Hi! My name is Erica Olsen, in this white board session we are going to talk about Mission Statements. So what is a Mission Statement? Your Mission Statement answers the question, why you exist as an organization or more importantly, what is you organization's core purpose, okay?
So most of the time Mission Statements don't necessarily focus on the core purpose and we are looking at putting a great Mission Statements together, so your Mission Statement needs to answer the question why you exist. And you will have a great Mission Statement if you follow these characteristics, is to be short, memorable, inspiring, market focused. What do we mean by market focused? We mean, who are we serving, what value we are providing, why do people even do business with us? So market focused, and what do you want to be remembered for? I just love that and we have great example of these characteristics in play. Here is one on the board, to organize the world's information and make it universally accessible and useful; one guess on that? It does happen to be Google, world renowned, as we know.

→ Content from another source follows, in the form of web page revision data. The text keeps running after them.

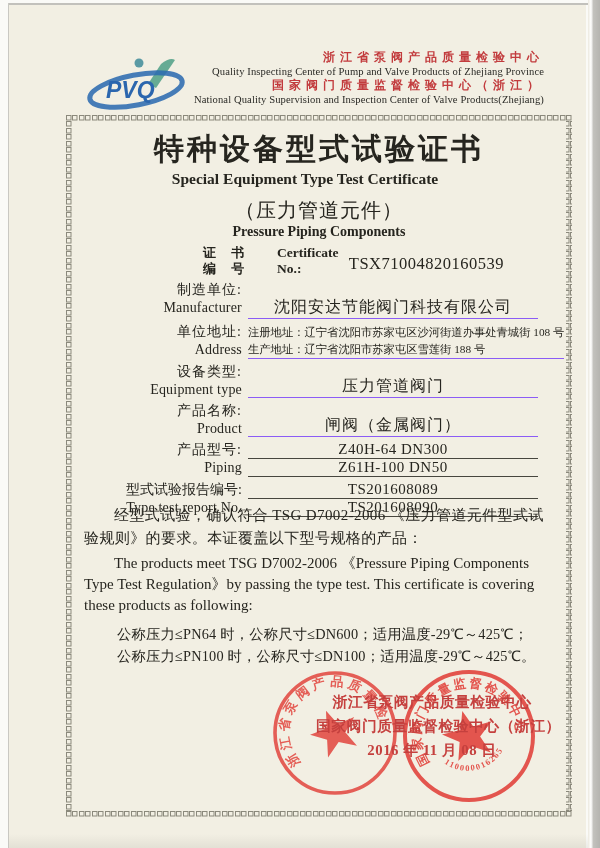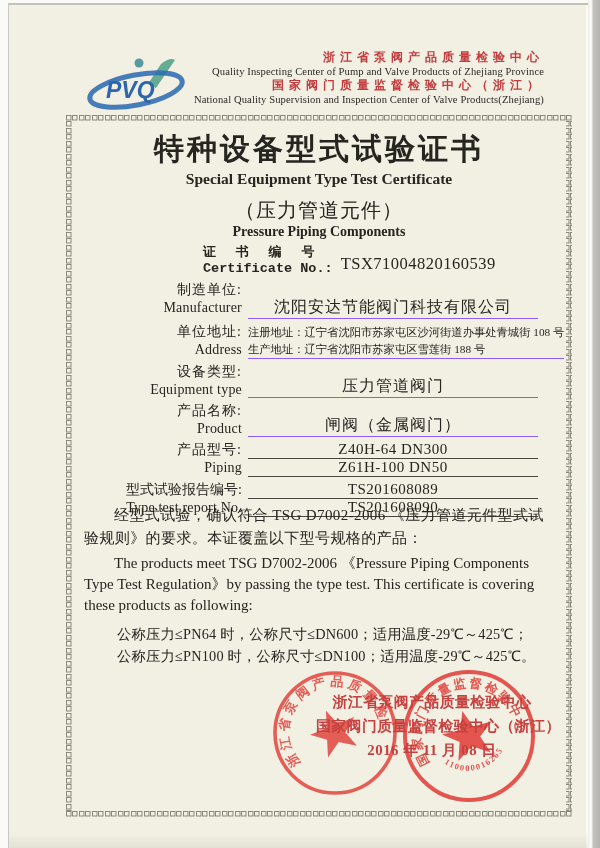--- a/index.html
+++ b/index.html
@@ -25,7 +25,7 @@
   .content{position:absolute;left:0;top:0;width:504px;height:848px;color:#26251f;}
   .title-cn{position:absolute;left:66px;top:129px;width:506px;text-align:center;
     font-size:30px;font-weight:bold;letter-spacing:3px;color:#26251f;}
-  .title-en{position:absolute;left:66px;top:170px;width:506px;text-align:center;
+  .title-en{position:absolute;left:52px;top:170px;width:506px;text-align:center;
     font-size:15.5px;font-weight:bold;}
   .sub-cn{position:absolute;left:66px;top:197px;width:506px;text-align:center;font-size:20px;letter-spacing:1px;}
   .sub-en{position:absolute;left:66px;top:224px;width:506px;text-align:center;font-size:14px;font-weight:bold;}

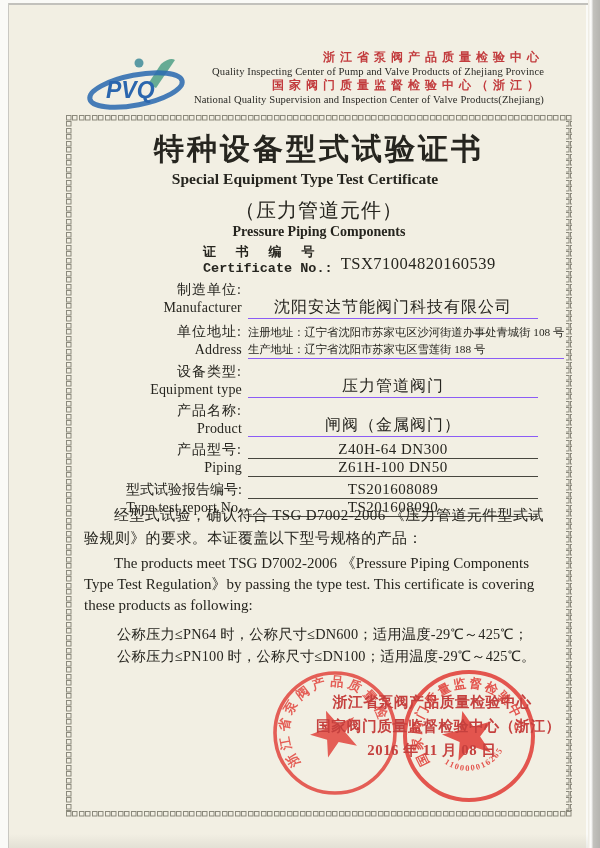--- a/index.html
+++ b/index.html
@@ -31,7 +31,7 @@
   .sub-en{position:absolute;left:66px;top:224px;width:506px;text-align:center;font-size:14px;font-weight:bold;}
 
   .certno{position:absolute;left:203px;top:245px;display:flex;}
-  .certno .lbls{display:flex;flex-direction:column;font-family:Liberation Mono, monospace;}
+  .certno .lbls{display:flex;flex-direction:row;}
   .certno .lbl-cn{font-size:13px;font-weight:bold;letter-spacing:6px;line-height:16px;}
   .certno .lbl-en{font-size:13.5px;font-weight:bold;line-height:16px;}
   .certno .num{font-size:16.5px;margin-left:8px;padding-top:9px;letter-spacing:.5px;}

So what's great about this Mission Statement is it really says what Google wants to be remembered for. It really says -- I think it's inspiring, its market focused and it's short. What it's not? It's not fluffy. So you know you have a great Mission Statement, when you read the statement and we can read the statement and know that it's Google without actually having the organizations name in the statement. So another great sign of a Mission Statement.
How do you create a Mission Statement? Well, we have broken it down into three areas here, people, info and process. So who needs to be involved? I highly recommend getting staff input. Now, clearly not everyone of your staff members can be at the table when you are putting our Mission Statement together, but at minimum send out a survey, have a little informal conversation maybe via E-mail maybe in person about why -- ask them the question again, why does your staff think you exist as an organization. You will get great feedback, I promise.

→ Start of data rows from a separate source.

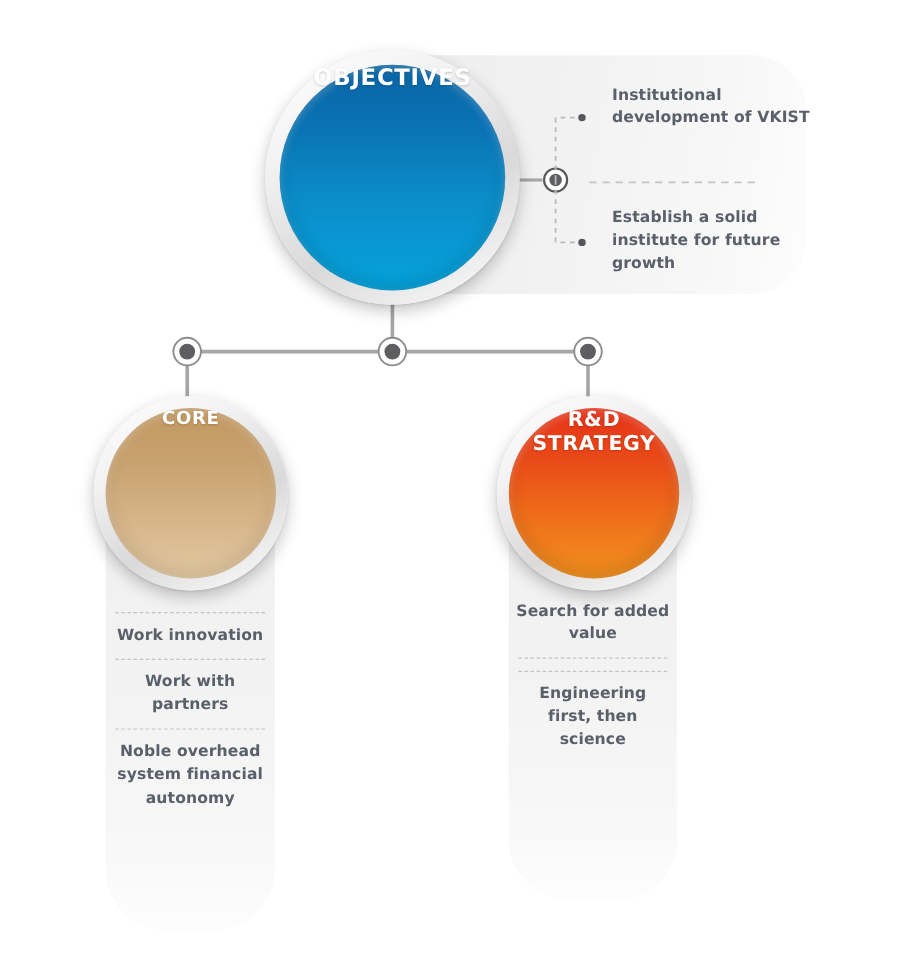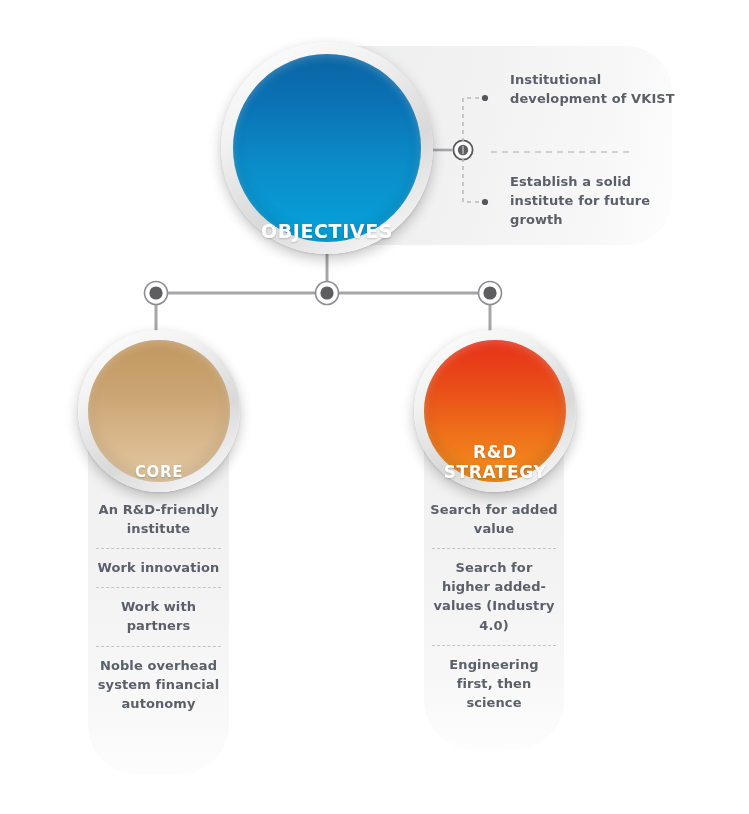--- a/index.html
+++ b/index.html
@@ -64,7 +64,7 @@
     position: absolute;
     border-radius: 50%;
     display: flex;
-    align-items: flex-end;
+    align-items: flex-start;
     justify-content: center;
     text-align: center;
     color: #ffffff;

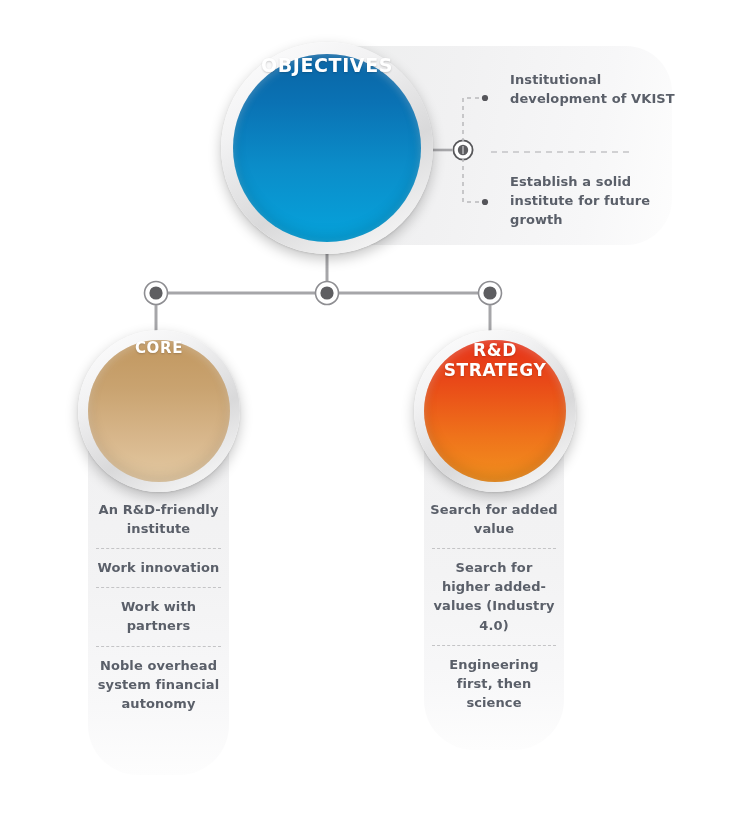--- a/index.html
+++ b/index.html
@@ -200,7 +200,6 @@
   </div>
 
   <div class="list-col" id="list-core">
-    <div class="list-item">An R&amp;D-friendly institute</div>
     <div class="list-sep"></div>
     <div class="list-item">Work innovation</div>
     <div class="list-sep"></div>

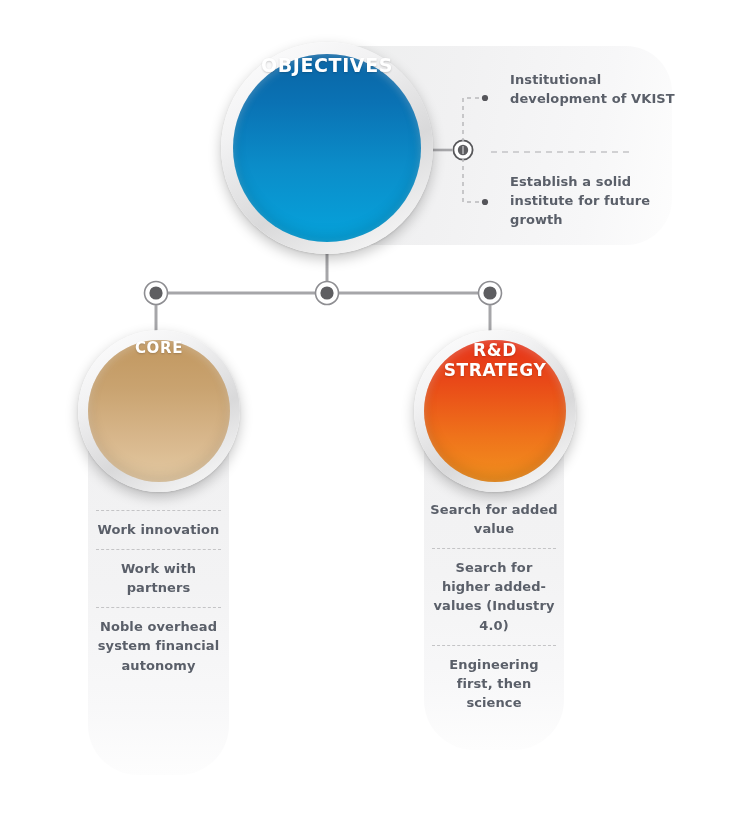--- a/index.html
+++ b/index.html
@@ -211,7 +211,6 @@
   <div class="list-col" id="list-rd">
     <div class="list-item">Search for added value</div>
     <div class="list-sep"></div>
-    <div class="list-item">Search for higher added-values (Industry 4.0)</div>
     <div class="list-sep"></div>
     <div class="list-item">Engineering first, then science</div>
   </div>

Staff input and of course your management team -- somebody else, who will be great to help, clear Mission Statement together, a copywriter. Now, maybe you have a copywriter on staff, maybe you don't. But I think it's great to pull a copywriter and you have your key ideas together and we will talk about that, your key ideas together so they can actually help you put a great statement together.
Info, so what info do you need? Well, you need input from your staff; you might get some other great Mission Statements together, so you can use them as an example, so how about some other Mission Statements as well as your current statement to use that as a basis. Let's bring it into the process. So we have got our people, we have got our info, get into a room, maybe in an hour or two hours with your management team, possibly that copywriter and ask the question again, why we exist as an organization with information ideas we have on the table, synthesize it down, right.
So you have a couple of the key ideas and then you might consider throwing out those keywords on some sticky notes, so you can move them around. Every time I work with people we always need to move the words around, we can like to do that so come up with those keywords and then move them around till you think you have got a great order and that sounds good. I recommend, don't word sniff, just come up with a key ideas, take that information from that meeting you are giving to the copywriter or take it yourself. Draft a couple of different ways to articulate the Mission Statement, come back together with that same group of people and select the one that you think best fits your organization.
So lastly, my tip is the T-Shirt test. Would it fit on a T-Shirt and would you wear it? And if it did and you produce one, would your staff wear it? If the answer is yes, you have got a great Mission Statement.